# Liquidity and Position Sizing



## rx2 (24 January 2012)

Hi,

I am currently (still) working on my first mechanical trading system and just revisiting how I manage liquidity and maximum position sizing, and whether there is a better way.

My trading system is a short term mean reversion system, with the average trade being 4 days. I trade only the ASX 300. I will be buying and selling in the opening auction. I am trying to design a liquidity filter / position size algorithm that will give me a good chance of getting filled with minimal affect on market price. These are my current thoughts:


// Initial liquidity filter
// Average turnover over a 30 day period is > $250K

Turnover = MA(close * Volume, 30);
Buy = Turnover > 250000;


// Position sizing

PositionSize = equity / 8; // Divide equity into 8 equal parcels.
MaxPositionSize = Turnover * 0.02; // Max position size is 2% of average turnover
if(MaxPositionSize < PositionSize) // Is maximum position size < parcel size?
	PositionSize = MaxPositionSize;


My current strategy raises a few questions:

1. One of the problems with the above is how Turnover is calculated. Because there are infrequent days where extreme volume occurs this can significantly distort the Turnover figure, which leads to taking position sizes higher than desired. One way I have considered to overcome this is remove any data point that > 2 standard devs from the average. Does this seem a good solution, or are there better ways to handle such situations?

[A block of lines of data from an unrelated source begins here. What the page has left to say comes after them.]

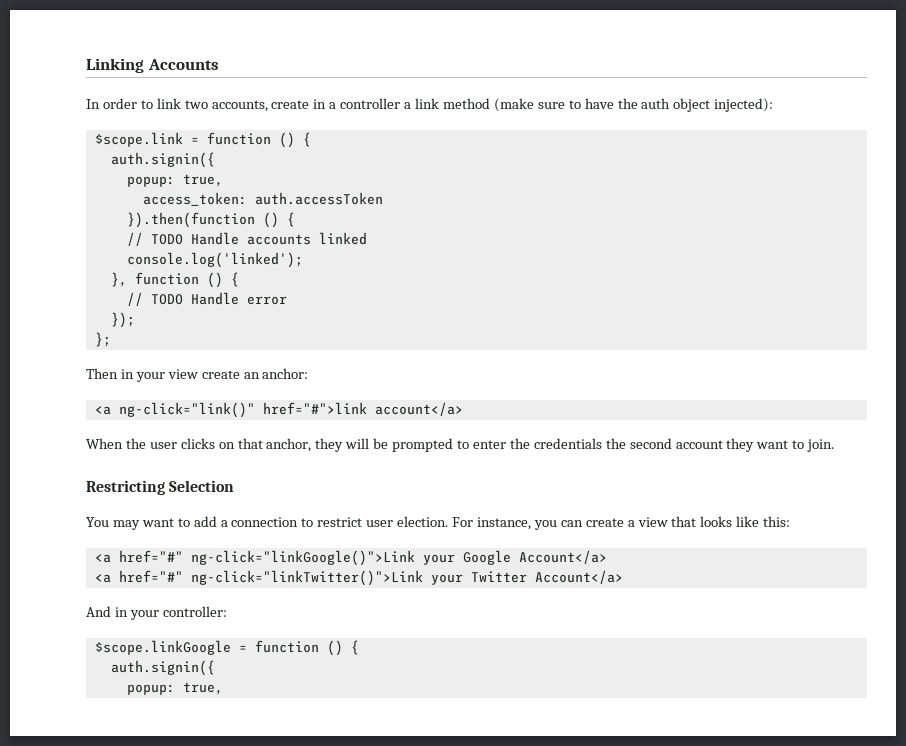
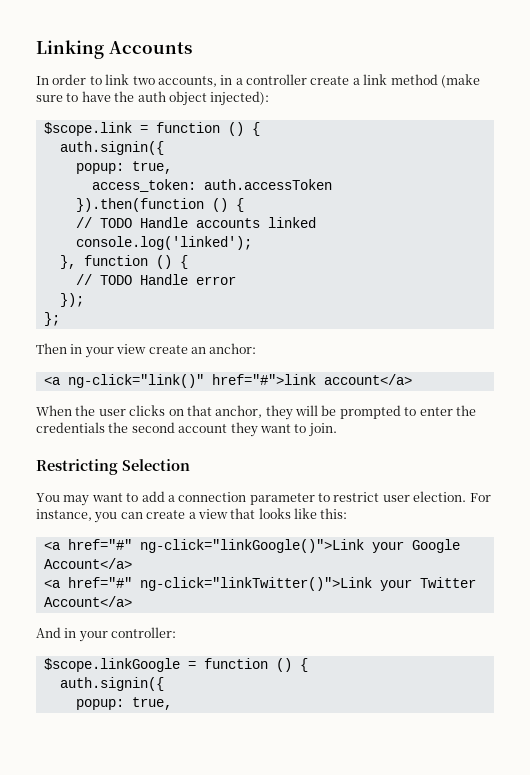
[271,100,310,109] create -> (217, 81) none
(401, 103) none -> [310,76,350,85] create
(299, 522) none -> [249,493,315,505] parameter

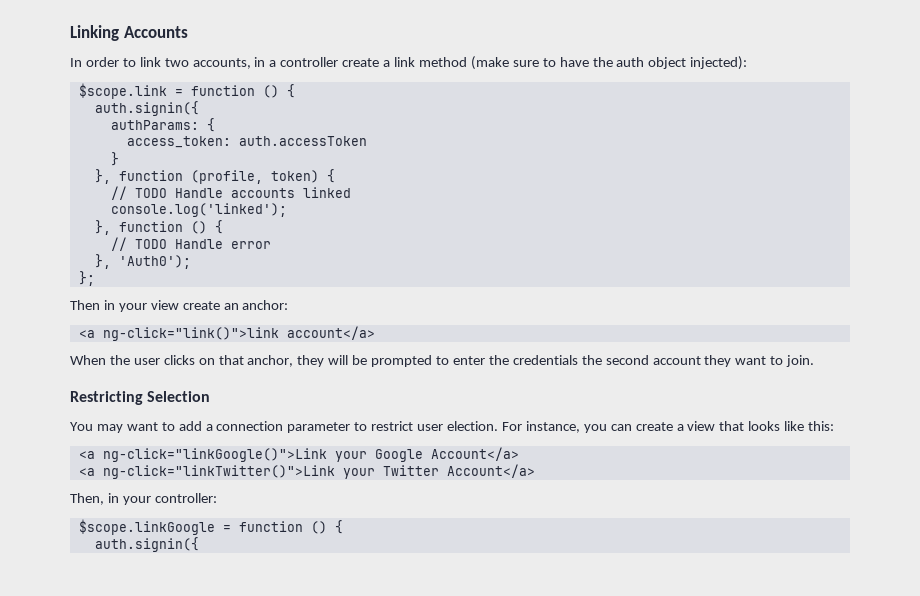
[75,161,172,174] popup: true, -> [110,118,215,132] authParams: {
[75,198,228,212] }).then(function () -> [110,152,119,166] [94,169,319,184] } // }, function (profile, token)
[59,293,84,307] }); -> [94,254,191,269] }, 'Auth0');
[67,374,316,388] ng-click="link()" href="#">link -> [102,327,279,341] ng-click="link()">link
[67,539,132,550] href="#" -> (95, 455) none
[67,577,132,588] href="#" -> (95, 472) none
[36,627,61,638] And -> [70,493,104,505] Then,
[75,697,172,710] // popup: true, -> (199, 544) none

2. Would 2% of average daily turnover be a good number and ensure there is minimal affect on price?

3. Considering my average trade length is 4 days is an average daily turnover over a period 30 days sensible? Since I will be selling very quickly, one thought is that maybe I should only look at the last 5 days as an average?

4. Are there better ways to do what I am trying to achieve? 

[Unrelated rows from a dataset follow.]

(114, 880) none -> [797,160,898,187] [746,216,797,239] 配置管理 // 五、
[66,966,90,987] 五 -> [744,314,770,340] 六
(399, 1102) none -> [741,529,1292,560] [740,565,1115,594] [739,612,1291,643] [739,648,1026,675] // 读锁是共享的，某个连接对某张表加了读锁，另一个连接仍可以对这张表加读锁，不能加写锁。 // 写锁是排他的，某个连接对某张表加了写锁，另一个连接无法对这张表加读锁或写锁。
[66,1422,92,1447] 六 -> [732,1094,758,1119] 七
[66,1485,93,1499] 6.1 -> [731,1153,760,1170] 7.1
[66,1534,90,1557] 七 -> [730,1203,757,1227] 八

5. I did try another approach described by another forum which looked at: average daily turnover / average daily ticks = $per tick and then your maximum position size is a % of $per tick. In the case of the original poster, it was suggested 20%. I see the logic of the solution, however, in my opinion this approach has flaws, especially when dealing with stocks that only have a tick range of 2-3 per day, which a lot of <0.10 stocks do. What happens, is when you have a lower amount of ticks you are increase your % of the average daily turnover, to a maximum of 20% if there was only 1 tick.

Cheers


----------



## AlterEgo (24 January 2012)

rx2 said:


> 1. One of the problems with the above is how Turnover is calculated. Because there are infrequent days where extreme volume occurs this can significantly distort the Turnover figure, which leads to taking position sizes higher than desired. One way I have considered to overcome this is remove any data point that > 2 standard devs from the average. Does this seem a good solution, or are there better ways to handle such situations?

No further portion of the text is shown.